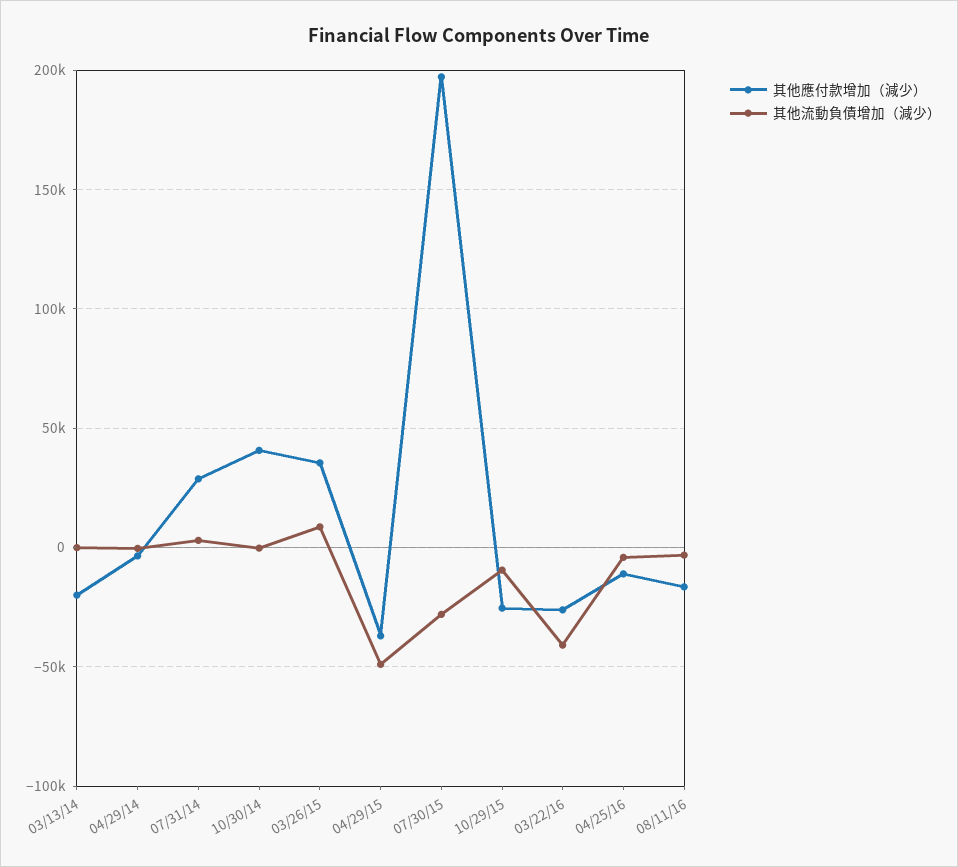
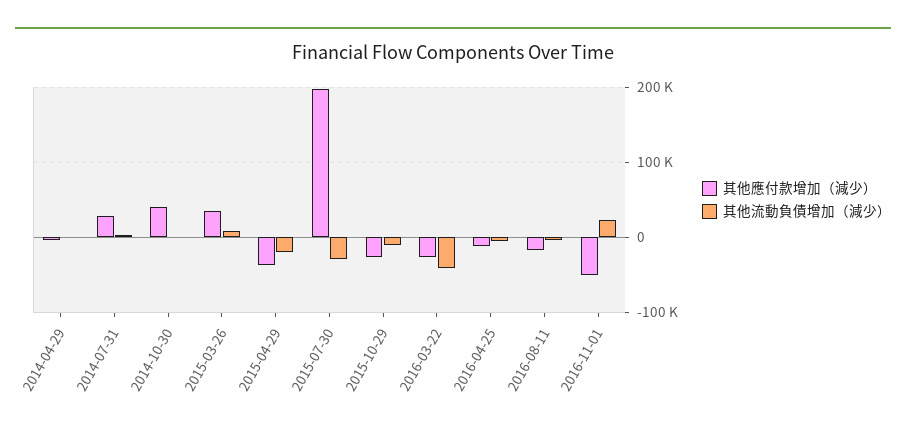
其他應付款增加（減少）, 03/13/14: -20000 -> none
其他流動負債增加（減少）, 03/13/14: 0 -> none
其他流動負債增加（減少）, 04/29/15: -50000 -> -20000
其他應付款增加（減少）, 2016-11-01: none -> -50000
其他流動負債增加（減少）, 2016-11-01: none -> 20000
........
● Work instructions
Exactly and in full, write out the lines from the one containing "其他應付款增加（減少）, 2016-11-01: none -> -50000" through the end of the listing.

● Solution for this task
其他應付款增加（減少）, 2016-11-01: none -> -50000
其他流動負債增加（減少）, 2016-11-01: none -> 20000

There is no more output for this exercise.